= Beginning of Section =

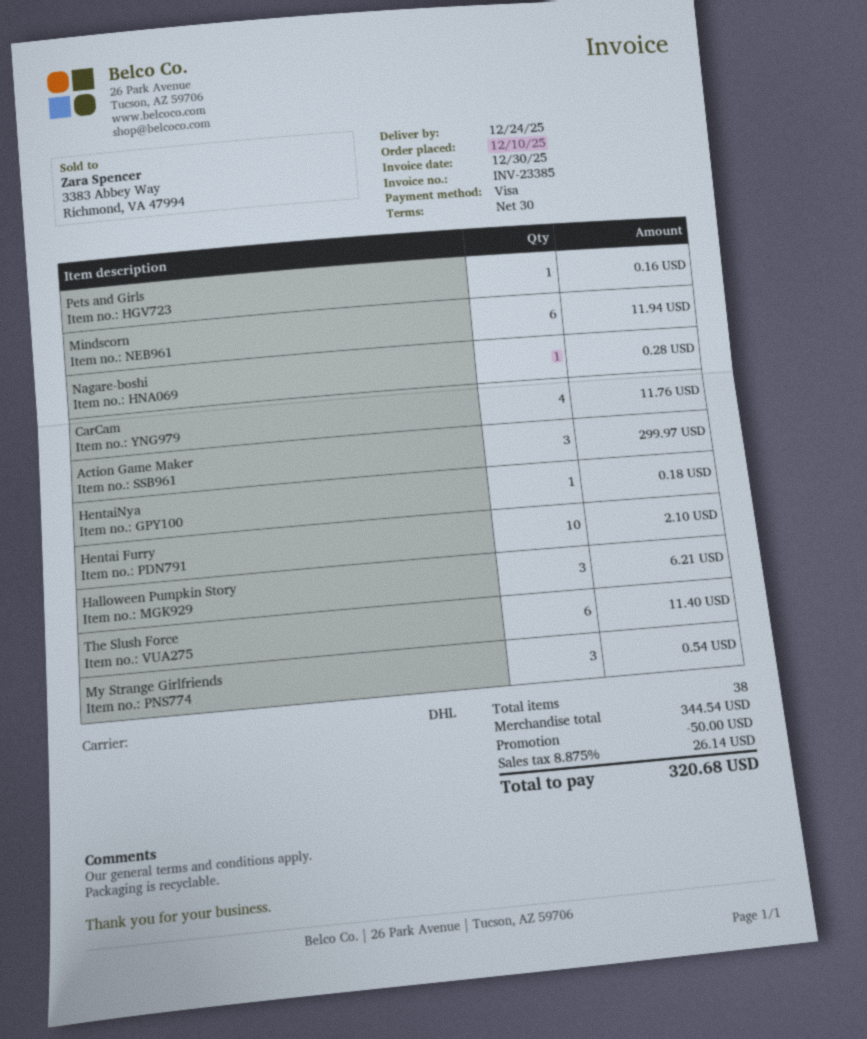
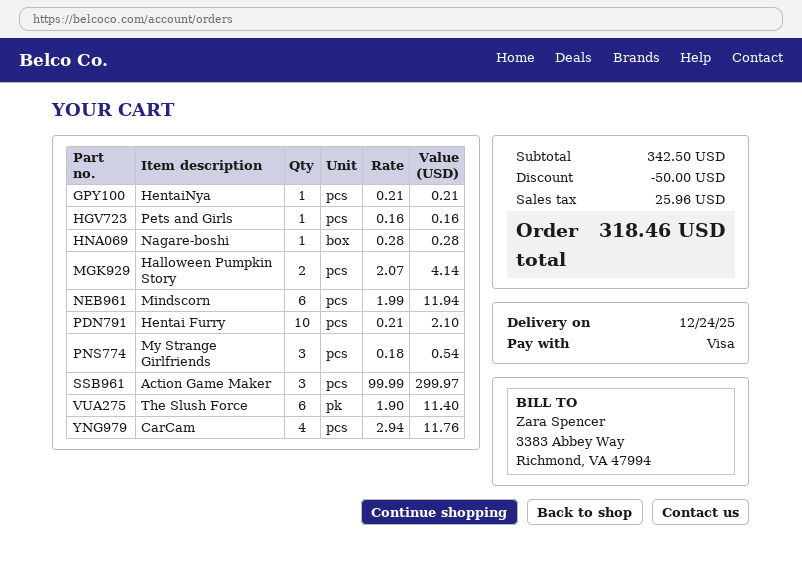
HentaiNya: 1 for 0.18 -> 1 for 0.21
Halloween Pumpkin Story: 3 for 6.21 -> 2 for 4.14
subtotal: 344.54 -> 342.50
tax: 26.14 -> 25.96
total: 320.68 -> 318.46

= End of Section =

**WHAT YOU HAVE TO DO:** Return exactly what appears in the records from the line with "Halloween Pumpkin Story: 3" through the final line, and nothing else.

**OUTPUT:**
Halloween Pumpkin Story: 3 for 6.21 -> 2 for 4.14
subtotal: 344.54 -> 342.50
tax: 26.14 -> 25.96
total: 320.68 -> 318.46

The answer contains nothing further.